Even on a damp, chilly evening, I prefer the back patio at Stanley’s — and not just because it’s closer to the bar. I like my beer and brisket with a view of the big mural painted on the back wall. I fell in love with the painting on my first visit out to Tyler several years ago; it’s goofy and cheery and makes you feel like you’re eating in good company even when you’re tucking into a Mother Clucker all by your lonesome.
I’ve always wondered about the story behind that mural, and a few weeks ago I finally met the man responsible. Joshua David Keenan is a Longview-based plumber by day, artist the rest of the time. He’s lived in East Texas on and off his whole life, and spent countless nights over the years at Stanley’s, for the food and drinks, of course, but especially for the eclectic mix of live music.
“I’ve seen everything there from old black blues guys to, one time, a Middle Eastern banjo player,” Keenan says. “You never know what it’s going to be, but it’ll probably be interesting.”
One night about ten years ago, Keenan was hanging out back at Stanley’s with some buddies, including Stanley’s co-owner Nick Pencis. This was well before the back patio was renovated into the homey rustic space it is today.
“I went up to Nick and I said, what do you think about putting a big mural up there?” Keenan recalls. “We’d both had a few in us, and he said, sure, why not? I asked what he wanted, and he just said, something that represents Stanley’s. To me, that’s a place where unique music is played and different kinds of people can come together. So, that’s what I started sketching.”
Keenan decided to portray a diverse groups of musicians playing an eclectic mix of instruments. “I purposely chose a mixed-race group of people because I’d always seen that at Stanley’s, people of different races hanging out, just enjoying good music and good barbecue together. Especially in East Texas, I felt like that was important to show.”
Keenan also wanted to reflect the fact that musical genres popular at Stanley’s, from blues to rock to bluegrass, were originally fueled by people living in poverty. His musicians lean on a rickety shack, dressed in loose rags and plucking what look like handmade instruments.

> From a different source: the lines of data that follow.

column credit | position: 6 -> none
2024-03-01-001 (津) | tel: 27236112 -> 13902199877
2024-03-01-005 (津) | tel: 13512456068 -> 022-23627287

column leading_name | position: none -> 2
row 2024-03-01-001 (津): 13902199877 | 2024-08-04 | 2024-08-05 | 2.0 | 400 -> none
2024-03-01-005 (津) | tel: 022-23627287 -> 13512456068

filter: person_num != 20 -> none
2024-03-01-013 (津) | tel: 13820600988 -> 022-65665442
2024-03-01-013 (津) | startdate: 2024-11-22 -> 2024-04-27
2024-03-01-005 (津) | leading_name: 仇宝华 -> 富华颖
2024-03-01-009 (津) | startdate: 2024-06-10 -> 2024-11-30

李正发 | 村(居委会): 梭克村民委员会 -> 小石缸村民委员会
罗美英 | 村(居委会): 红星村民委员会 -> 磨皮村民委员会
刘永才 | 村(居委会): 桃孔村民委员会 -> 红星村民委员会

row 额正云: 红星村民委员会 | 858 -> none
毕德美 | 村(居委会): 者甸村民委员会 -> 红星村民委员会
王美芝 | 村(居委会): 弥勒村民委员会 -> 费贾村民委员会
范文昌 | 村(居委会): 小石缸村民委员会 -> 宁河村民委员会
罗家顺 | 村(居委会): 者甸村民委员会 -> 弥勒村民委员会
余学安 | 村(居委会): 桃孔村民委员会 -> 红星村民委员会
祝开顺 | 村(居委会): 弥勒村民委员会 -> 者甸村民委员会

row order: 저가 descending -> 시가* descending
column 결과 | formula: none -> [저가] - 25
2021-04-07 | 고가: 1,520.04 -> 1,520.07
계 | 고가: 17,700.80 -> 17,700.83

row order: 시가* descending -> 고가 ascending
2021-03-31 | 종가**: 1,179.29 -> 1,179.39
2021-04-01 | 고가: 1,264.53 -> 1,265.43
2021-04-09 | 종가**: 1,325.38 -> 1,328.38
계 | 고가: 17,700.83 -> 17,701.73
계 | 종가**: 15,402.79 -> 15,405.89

He worked by himself on the mural for about a month, on nights and weekends. Pencis paid him in food and beer along the way, and a few hundred dollars when the painting was done. The worm-like yellow outline around Keenan’s musical motif was added later, by local artist Nora Schreiber, while Keenan was off living in Denver for a few years. (He used his mural earnings to fund the move).
“I don’t mind it,” says Keenan. “I’m all about art evolving into something else.” He likes Schreiber’s work; she once painted a mural outside a local tattoo shop he used to own. Since then, he’s also painted a number of smaller signs around the restaurant.
This summer, he’ll be be painting a mural in the cafeteria of a Longview middle school where his wife Kate, an educational diagnostician, works. “The school is underfunded, and the kids need something motivating,” he says. He’s planning to depict kids dressed in the uniforms of all sorts of professions they might be interested in, both “far-reaching and practical,” from astronaut to plumber. He’s also done murals for a few marijuana dispensaries in Denver, and a poster for Cedar Creek Brewing Company in Seven Points, Texas.
The Cedar Creek poster was another case where Keenan approached the owner of the business, unsolicited, and offered his artistic services. “As far as a side business goes,” he says, “it’s a pretty good way to create art for a place you want to support.”